Она шла насвистывая, смешно выглядела в пижаме, с полотенцем на шее – вся в движении, точном и быстром, само действие. Спустя миг она была уже в ванной, и я набросился на нее взглядом из своего укрытия. Сейчас, сейчас или никогда – сейчас, пока она слабенькая и разнеженная! – но она действовала так стремительно, что никакая разнеженность так и не успела к ней прицепиться. Она впрыгнула в ванну – пустила холодный душ. Она трясла локонами, а ее гармоничное обнаженное тело дергалось, ежилось и захлебывалось от восторга под водной струей. Ха! Не я ее, это она меня за горло схватила! Девушка, никем не понукаемая, утром, до завтрака, лила на себя холодную воду, истязала тело свое до спазм и судорог того ради, дабы, захлебываясь юным восторгом на голодный желудок, обрести дневную красу!

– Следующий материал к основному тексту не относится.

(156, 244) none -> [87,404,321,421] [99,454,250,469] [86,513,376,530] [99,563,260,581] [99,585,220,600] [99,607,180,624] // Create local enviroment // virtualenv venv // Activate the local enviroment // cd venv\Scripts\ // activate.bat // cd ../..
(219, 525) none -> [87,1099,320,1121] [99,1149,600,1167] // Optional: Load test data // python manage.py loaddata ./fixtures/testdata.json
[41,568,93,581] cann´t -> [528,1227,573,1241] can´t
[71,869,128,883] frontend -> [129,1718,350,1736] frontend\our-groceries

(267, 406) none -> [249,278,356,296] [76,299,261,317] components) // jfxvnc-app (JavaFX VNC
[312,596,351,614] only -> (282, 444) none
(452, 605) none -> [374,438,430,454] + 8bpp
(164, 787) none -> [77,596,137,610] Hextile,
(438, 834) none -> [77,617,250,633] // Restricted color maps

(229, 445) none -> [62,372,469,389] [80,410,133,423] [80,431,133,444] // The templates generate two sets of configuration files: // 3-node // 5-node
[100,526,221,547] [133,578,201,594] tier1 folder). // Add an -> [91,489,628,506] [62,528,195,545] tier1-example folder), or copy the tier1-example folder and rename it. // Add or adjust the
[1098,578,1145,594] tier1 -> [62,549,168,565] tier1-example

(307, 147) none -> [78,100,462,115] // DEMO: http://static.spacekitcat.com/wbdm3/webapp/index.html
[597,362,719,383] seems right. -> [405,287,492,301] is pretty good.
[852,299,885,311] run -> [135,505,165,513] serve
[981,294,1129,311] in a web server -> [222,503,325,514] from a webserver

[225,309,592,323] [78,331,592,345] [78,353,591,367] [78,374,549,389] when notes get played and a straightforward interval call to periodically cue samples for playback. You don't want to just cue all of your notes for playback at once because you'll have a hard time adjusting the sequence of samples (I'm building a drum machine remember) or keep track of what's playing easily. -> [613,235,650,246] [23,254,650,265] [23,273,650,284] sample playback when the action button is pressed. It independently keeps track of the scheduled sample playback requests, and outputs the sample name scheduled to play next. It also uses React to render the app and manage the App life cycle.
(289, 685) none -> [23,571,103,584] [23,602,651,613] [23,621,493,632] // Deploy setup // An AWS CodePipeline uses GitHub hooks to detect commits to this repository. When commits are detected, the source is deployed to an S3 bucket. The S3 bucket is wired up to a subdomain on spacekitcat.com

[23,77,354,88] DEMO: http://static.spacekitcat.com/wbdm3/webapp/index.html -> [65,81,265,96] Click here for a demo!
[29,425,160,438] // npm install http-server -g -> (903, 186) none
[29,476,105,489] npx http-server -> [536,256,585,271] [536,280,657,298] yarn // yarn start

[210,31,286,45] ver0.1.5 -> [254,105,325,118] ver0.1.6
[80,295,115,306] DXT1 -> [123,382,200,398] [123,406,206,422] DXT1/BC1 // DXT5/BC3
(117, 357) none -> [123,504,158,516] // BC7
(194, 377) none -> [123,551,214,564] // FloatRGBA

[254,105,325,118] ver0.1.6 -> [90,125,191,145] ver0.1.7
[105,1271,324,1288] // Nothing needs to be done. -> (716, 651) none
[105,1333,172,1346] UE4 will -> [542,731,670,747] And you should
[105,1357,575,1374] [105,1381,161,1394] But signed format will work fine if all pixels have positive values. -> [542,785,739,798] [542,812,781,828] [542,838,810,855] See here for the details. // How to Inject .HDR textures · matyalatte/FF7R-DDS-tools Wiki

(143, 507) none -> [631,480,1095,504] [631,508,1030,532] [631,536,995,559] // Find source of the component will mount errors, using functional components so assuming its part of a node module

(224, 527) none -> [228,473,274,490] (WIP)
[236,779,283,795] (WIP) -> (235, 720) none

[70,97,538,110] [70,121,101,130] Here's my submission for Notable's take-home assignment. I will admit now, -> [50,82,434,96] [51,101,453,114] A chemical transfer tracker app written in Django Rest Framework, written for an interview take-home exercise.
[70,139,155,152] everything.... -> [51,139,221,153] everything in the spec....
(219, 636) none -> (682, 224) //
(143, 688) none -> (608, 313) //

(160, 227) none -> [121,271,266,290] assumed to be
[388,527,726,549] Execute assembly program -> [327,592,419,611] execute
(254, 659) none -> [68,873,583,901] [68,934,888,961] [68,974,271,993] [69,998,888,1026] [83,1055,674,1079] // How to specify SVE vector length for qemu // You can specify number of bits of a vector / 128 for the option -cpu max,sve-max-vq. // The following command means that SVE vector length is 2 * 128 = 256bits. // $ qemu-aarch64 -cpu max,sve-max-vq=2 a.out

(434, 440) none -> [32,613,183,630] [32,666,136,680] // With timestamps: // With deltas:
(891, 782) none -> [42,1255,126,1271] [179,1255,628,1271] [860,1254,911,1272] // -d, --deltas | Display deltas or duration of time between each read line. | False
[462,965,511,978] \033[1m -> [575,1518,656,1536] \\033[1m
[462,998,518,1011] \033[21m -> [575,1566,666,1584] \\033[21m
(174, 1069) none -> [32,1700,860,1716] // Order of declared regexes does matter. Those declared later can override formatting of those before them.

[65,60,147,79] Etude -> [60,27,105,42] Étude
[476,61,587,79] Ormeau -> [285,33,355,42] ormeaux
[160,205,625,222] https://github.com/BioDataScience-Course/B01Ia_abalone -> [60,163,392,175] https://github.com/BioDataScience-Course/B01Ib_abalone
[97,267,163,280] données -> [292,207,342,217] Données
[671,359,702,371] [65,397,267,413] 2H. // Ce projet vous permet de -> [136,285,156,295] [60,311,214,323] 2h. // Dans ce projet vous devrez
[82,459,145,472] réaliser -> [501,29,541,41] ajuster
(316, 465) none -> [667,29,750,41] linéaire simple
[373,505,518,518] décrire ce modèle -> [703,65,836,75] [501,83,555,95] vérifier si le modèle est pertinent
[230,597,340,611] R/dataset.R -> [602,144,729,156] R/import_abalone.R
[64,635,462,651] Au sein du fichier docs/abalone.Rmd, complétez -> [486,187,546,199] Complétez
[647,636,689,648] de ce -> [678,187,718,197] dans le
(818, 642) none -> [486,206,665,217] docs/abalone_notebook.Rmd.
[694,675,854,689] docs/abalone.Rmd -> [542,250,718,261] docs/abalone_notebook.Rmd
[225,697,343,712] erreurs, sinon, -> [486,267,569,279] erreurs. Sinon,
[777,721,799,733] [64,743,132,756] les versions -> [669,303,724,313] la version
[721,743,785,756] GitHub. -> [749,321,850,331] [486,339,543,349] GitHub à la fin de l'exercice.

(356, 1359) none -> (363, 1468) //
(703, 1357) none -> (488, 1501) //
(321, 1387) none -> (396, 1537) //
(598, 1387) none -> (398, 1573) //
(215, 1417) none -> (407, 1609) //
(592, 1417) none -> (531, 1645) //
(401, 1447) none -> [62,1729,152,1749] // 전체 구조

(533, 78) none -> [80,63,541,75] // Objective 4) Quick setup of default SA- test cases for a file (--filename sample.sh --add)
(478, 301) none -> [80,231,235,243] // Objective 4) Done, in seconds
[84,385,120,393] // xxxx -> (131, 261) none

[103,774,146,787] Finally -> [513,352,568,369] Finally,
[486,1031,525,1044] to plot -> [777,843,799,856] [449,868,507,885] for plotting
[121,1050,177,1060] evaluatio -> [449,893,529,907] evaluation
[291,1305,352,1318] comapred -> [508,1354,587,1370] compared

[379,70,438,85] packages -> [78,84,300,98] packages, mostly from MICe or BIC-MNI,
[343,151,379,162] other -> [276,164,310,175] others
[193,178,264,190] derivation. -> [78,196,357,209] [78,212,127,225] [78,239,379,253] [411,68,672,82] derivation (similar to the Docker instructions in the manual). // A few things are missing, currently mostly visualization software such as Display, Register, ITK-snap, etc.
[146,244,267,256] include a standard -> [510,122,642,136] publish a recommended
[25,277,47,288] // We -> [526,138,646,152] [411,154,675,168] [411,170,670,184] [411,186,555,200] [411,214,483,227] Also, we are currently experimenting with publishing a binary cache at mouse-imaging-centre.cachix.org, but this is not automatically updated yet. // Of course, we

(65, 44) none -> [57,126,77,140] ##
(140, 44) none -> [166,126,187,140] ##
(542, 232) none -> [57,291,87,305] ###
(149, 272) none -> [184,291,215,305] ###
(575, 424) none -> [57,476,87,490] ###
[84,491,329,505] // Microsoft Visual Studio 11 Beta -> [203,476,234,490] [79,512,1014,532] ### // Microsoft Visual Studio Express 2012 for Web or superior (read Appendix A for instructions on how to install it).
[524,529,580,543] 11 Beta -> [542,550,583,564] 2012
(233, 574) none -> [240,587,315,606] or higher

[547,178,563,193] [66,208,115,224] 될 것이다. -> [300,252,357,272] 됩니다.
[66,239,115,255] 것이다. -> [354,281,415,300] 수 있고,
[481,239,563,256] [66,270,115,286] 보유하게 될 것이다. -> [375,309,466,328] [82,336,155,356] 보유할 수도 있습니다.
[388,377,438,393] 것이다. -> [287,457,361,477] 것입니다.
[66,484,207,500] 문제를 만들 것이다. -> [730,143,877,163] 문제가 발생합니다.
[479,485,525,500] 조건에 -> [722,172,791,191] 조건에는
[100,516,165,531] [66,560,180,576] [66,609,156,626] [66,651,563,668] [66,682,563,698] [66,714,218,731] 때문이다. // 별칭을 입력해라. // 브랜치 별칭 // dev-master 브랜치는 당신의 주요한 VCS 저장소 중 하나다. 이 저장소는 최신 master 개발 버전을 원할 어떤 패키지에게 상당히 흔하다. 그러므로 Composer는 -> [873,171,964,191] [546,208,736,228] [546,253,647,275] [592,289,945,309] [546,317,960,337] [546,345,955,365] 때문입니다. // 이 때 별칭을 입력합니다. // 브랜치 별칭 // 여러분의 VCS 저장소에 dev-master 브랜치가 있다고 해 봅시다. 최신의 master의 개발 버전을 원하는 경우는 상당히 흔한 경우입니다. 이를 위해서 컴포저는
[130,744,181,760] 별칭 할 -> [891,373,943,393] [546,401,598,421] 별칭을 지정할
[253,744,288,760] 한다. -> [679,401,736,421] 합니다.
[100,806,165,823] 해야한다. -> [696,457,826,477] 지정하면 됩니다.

И, сам того не желая, принужден я был любоваться дисциплиной девичьей красоты! Стремительностью, точностью, ловкостью она сумела выпутаться из труднейшего переходного периода от ночи ко дню, словно бабочка взвилась она ввысь на крыльях движения. Мало того – она еще предала тело холодной воде, чтобы молодо и бодро захлебнуться восторгом, инстинктивно ощущая, что доза бодрости окончательно добьет разнеженность. В сущности, что же могло помешать девушке приободренной, повосторгавшейся взахлеб? Когда она прикрутила кран и стояла нагая в струйках стекающей воды, запыхавшаяся, она как бы все начинала сызнова, как бы того и не было. Эй! – если бы вместо холодной она употребила теплую с мылом, немногого бы это стоило. Только холодная могла – через восторг взахлеб – навязать забвение.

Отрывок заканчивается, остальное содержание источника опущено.